The good news this year is that the federal tax laws are in place, unlike at the end of 2012, when Congress was still fighting over legislation.
The bad news is that if you earn a lot of money, you could face some new taxes.
The best news, regardless of your income level, is that you still have time -- until Dec. 31 -- to reduce your tax bill.
Some tax moves will take a little planning. Others are very easy to accomplish. But all are worth checking out to see if they can reduce your tax bill.
Following are 10 year-end tax moves to make before New Year's Day.

1. Defer your income
The top tax rate is 39.6 percent on taxable income of more than $400,000 for single taxpayers; $450,000 for married couples filing joint returns ($225,000 if filing separately); and $425,000 for head-of-household taxpayers.If your remaining pay will push you into the top tax bracket, defer receipt of money where you can.
Ask your boss to hold your bonus until January. Put more money into your tax-deferred workplace retirement plan. Hold off on selling assets that will produce a capital gain.
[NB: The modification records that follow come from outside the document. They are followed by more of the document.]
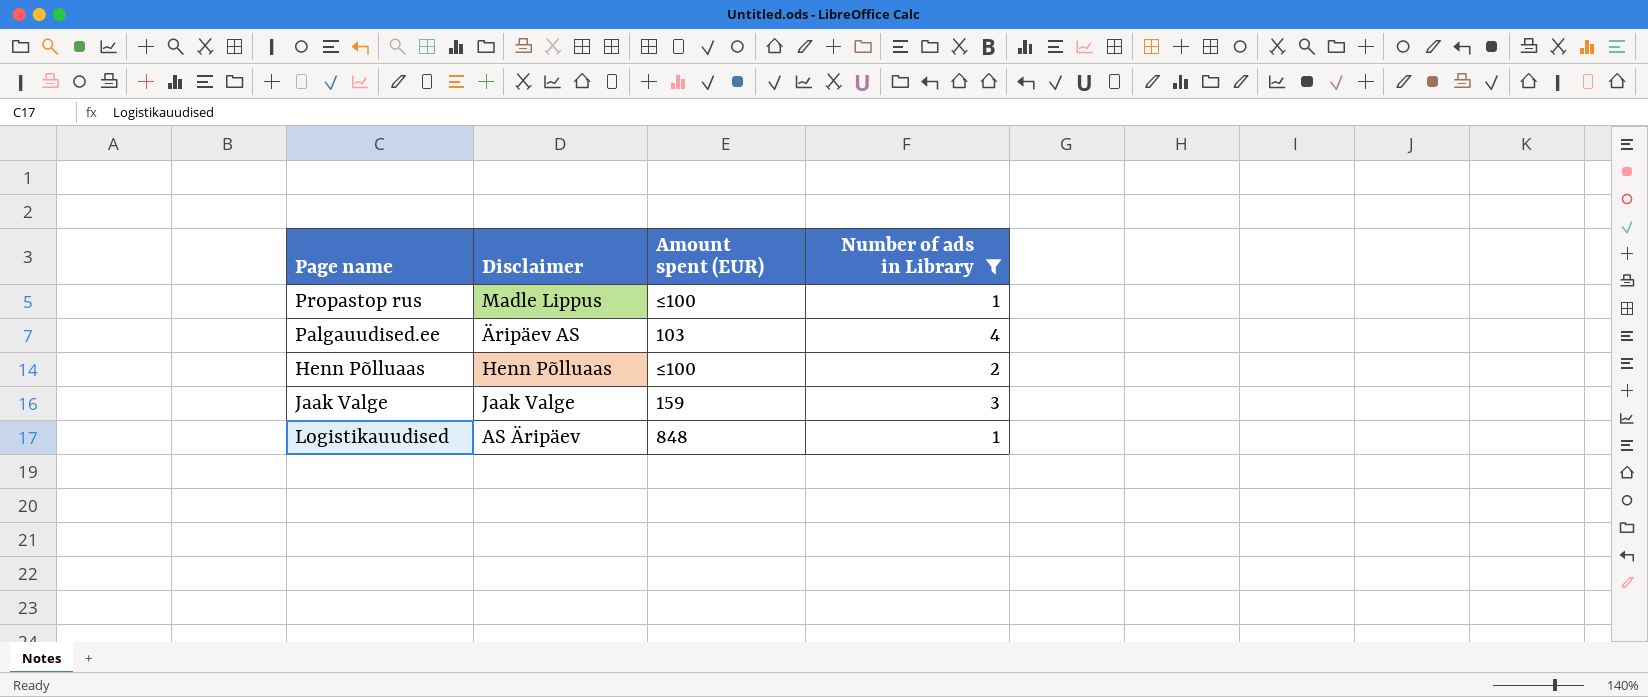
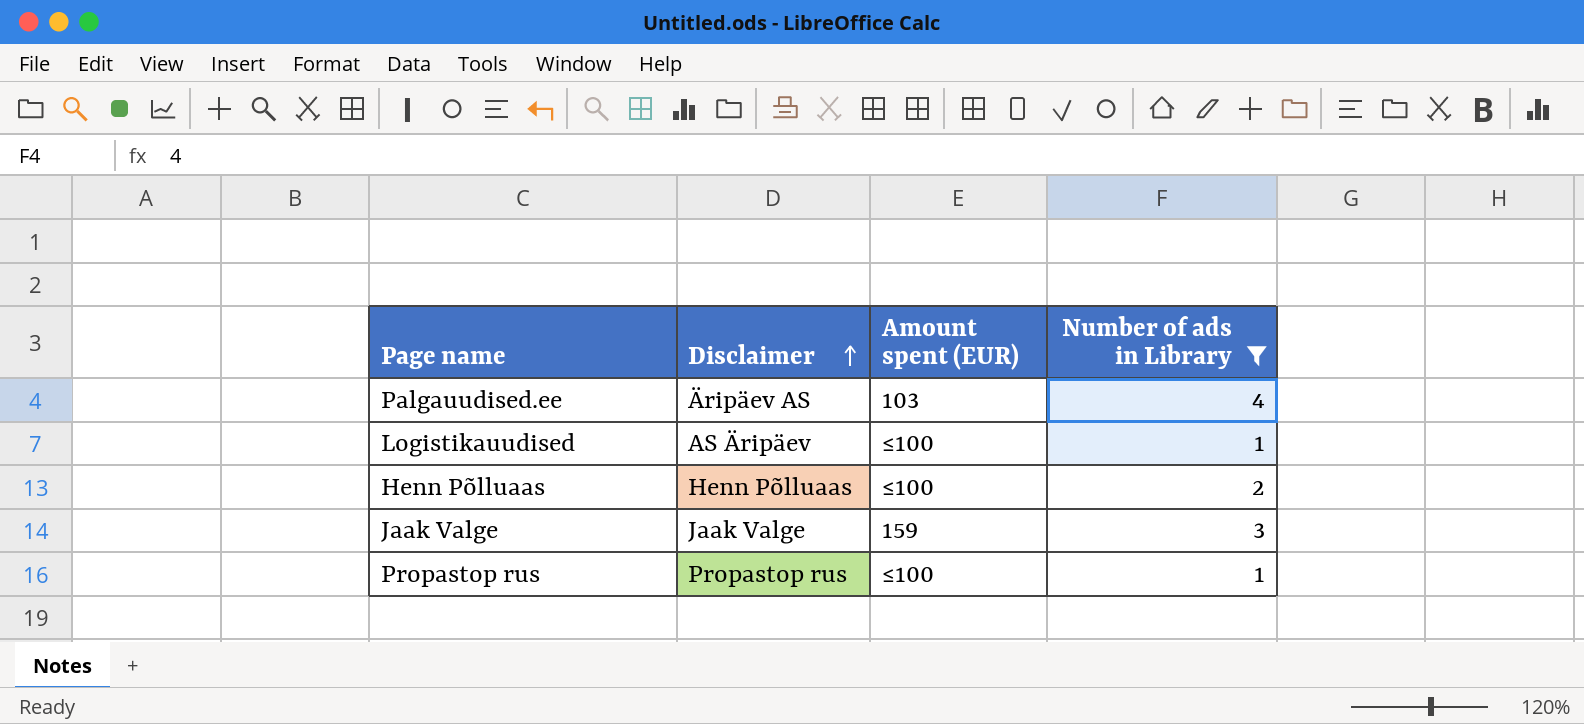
row order: none -> Disclaimer ascending
Logistikauudised | Amount spent (EUR): 848 -> ≤100
Propastop rus | Disclaimer: Madle Lippus -> Propastop rus

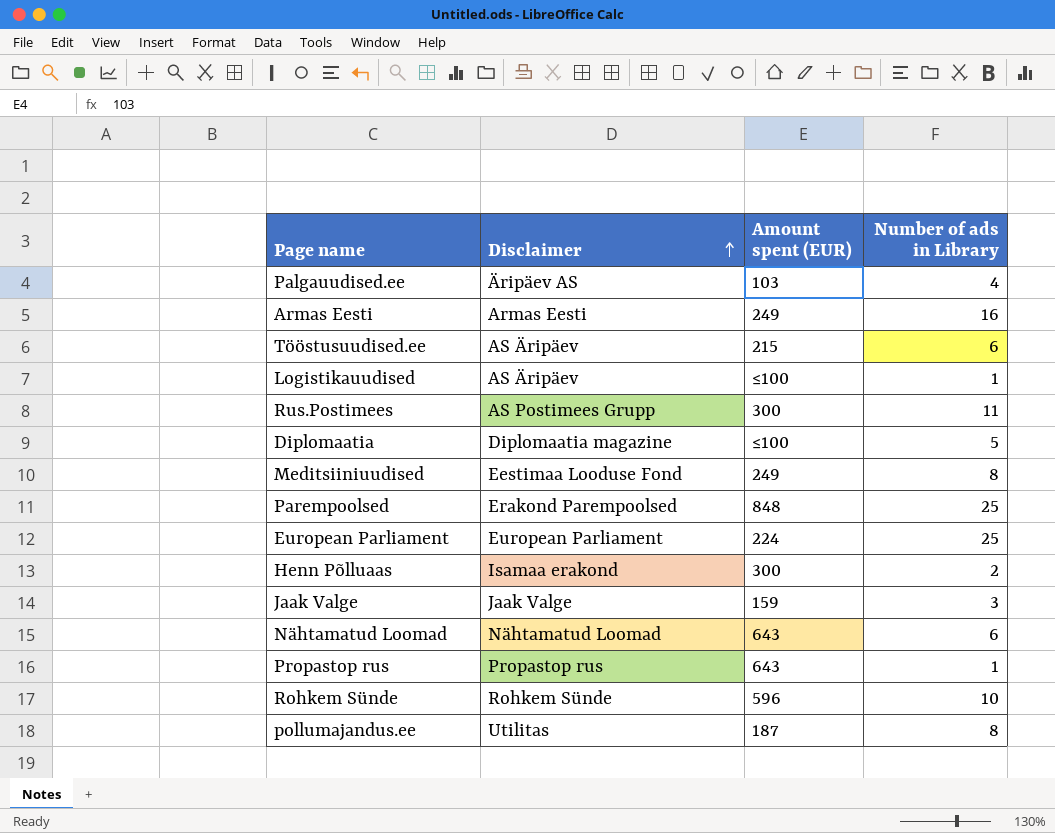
filter: Number of ads in Library <= 4 -> none
Henn Põlluaas | Disclaimer: Henn Põlluaas -> Isamaa erakond
Henn Põlluaas | Amount spent (EUR): ≤100 -> 300
Propastop rus | Amount spent (EUR): ≤100 -> 643

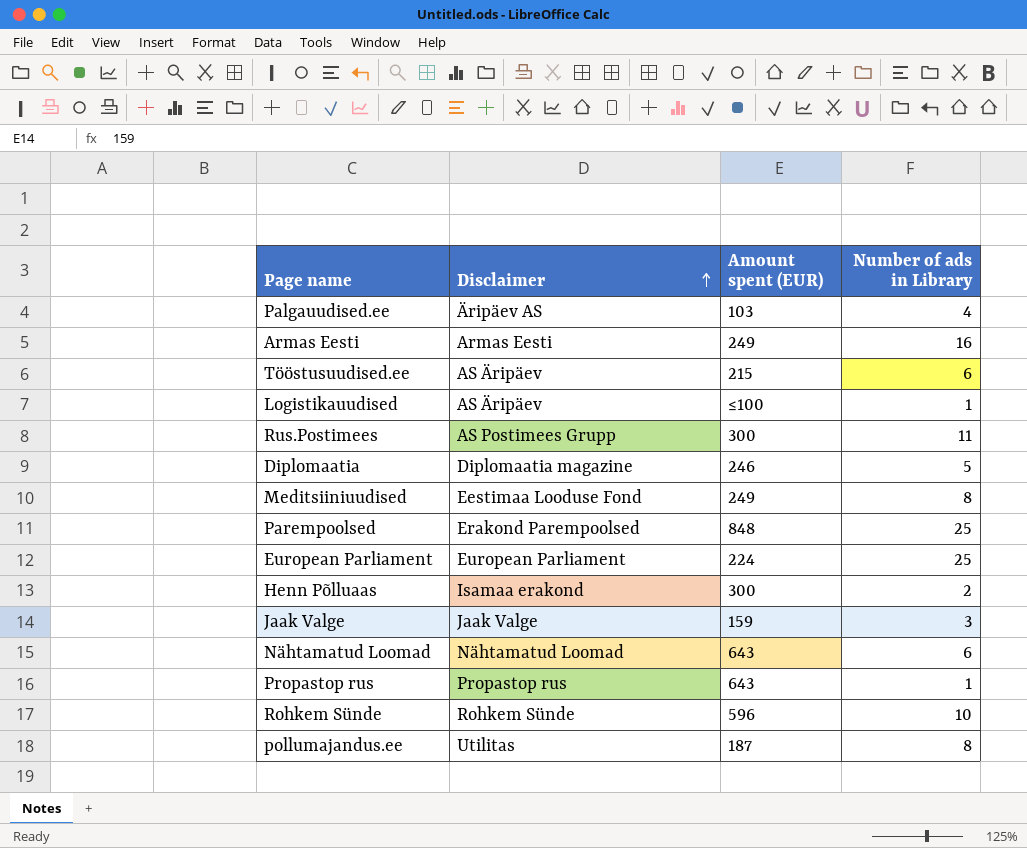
Diplomaatia | Amount spent (EUR): ≤100 -> 246

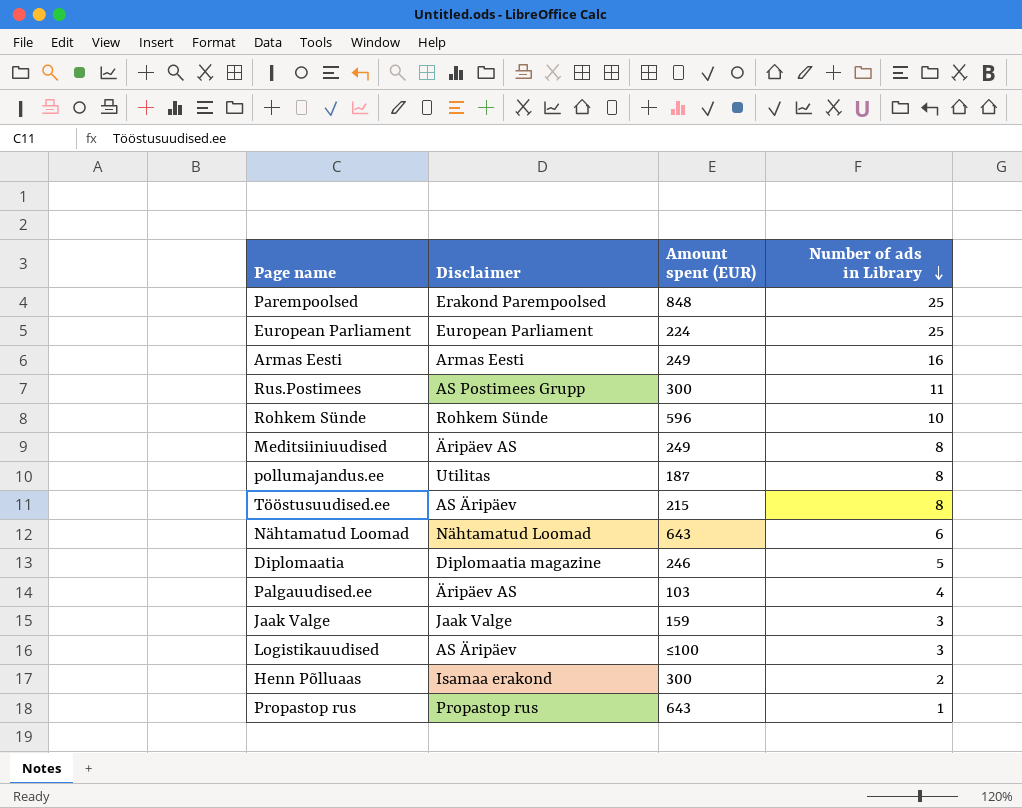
row order: Disclaimer ascending -> Number of ads in Library descending
Meditsiiniuudised | Disclaimer: Eestimaa Looduse Fond -> Äripäev AS
Tööstusuudised.ee | Number of ads in Library: 6 -> 8
Logistikauudised | Number of ads in Library: 1 -> 3

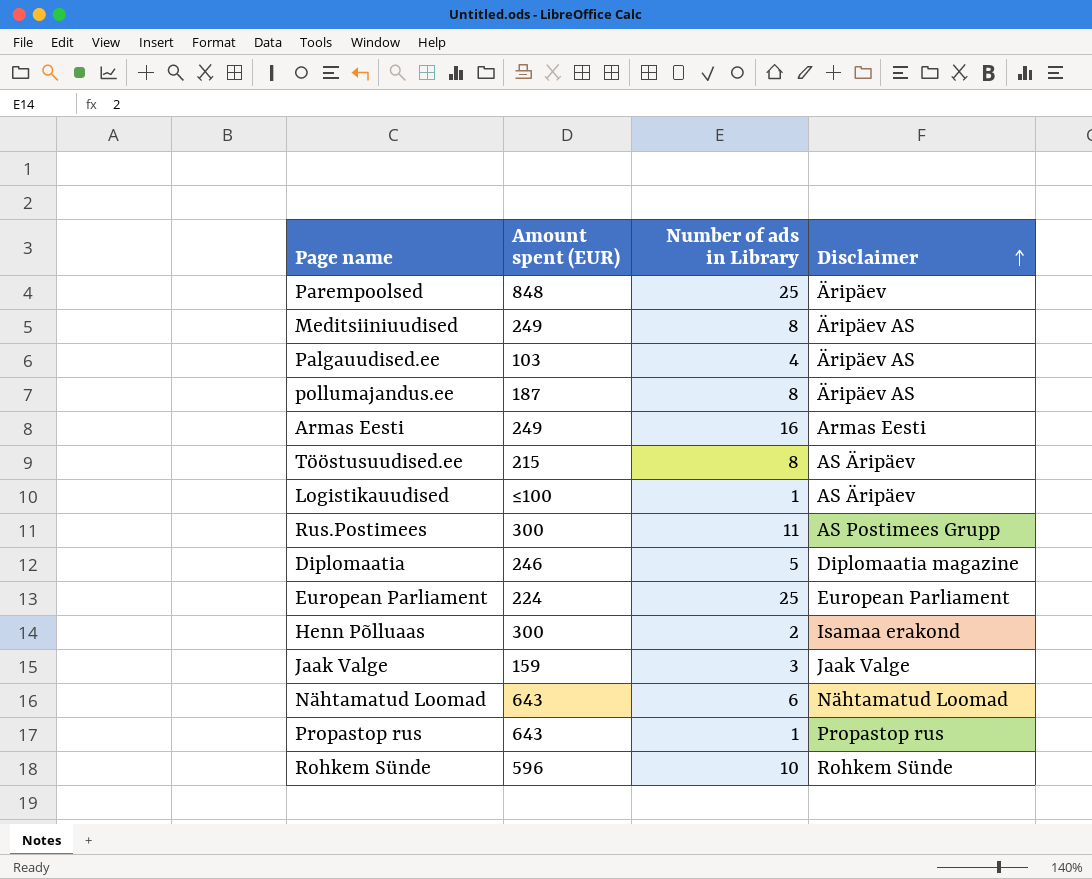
row order: Number of ads in Library descending -> Disclaimer ascending
column Disclaimer | position: 2 -> 4
Parempoolsed | Disclaimer: Erakond Parempoolsed -> Äripäev
pollumajandus.ee | Disclaimer: Utilitas -> Äripäev AS
Logistikauudised | Number of ads in Library: 3 -> 1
If you're self-employed, don't send out invoices for year-end jobs until early 2014.
This strategy works even if you're not in the top tax bracket, but just about to cross into the next higher one.

2. Add to your 401(k)
Even if you're nowhere near the top tax bracket, putting as much money as you can into your company's 401(k) or similar workplace retirement savings plan is a good idea. Since most plan contributions are made before taxes are taken out, you'll have a bit less income that the Internal Revenue Service can touch. (Exceptions are contributions to Roth 401(k) plans, where you put away after-tax money and get tax-free growth.) Plus, the sooner you put the money into the account, the longer the earnings will grow tax-deferred.
Few of us will reach the maximum $17,500 that employees can stash in a 401(k), but any amount you can contribute is good. If you are age 50 or older, you can put in an extra $5,500.
In most cases, you can modify your 401(k) contributions at any time, but double check with your benefits office to be sure of your plan's rules.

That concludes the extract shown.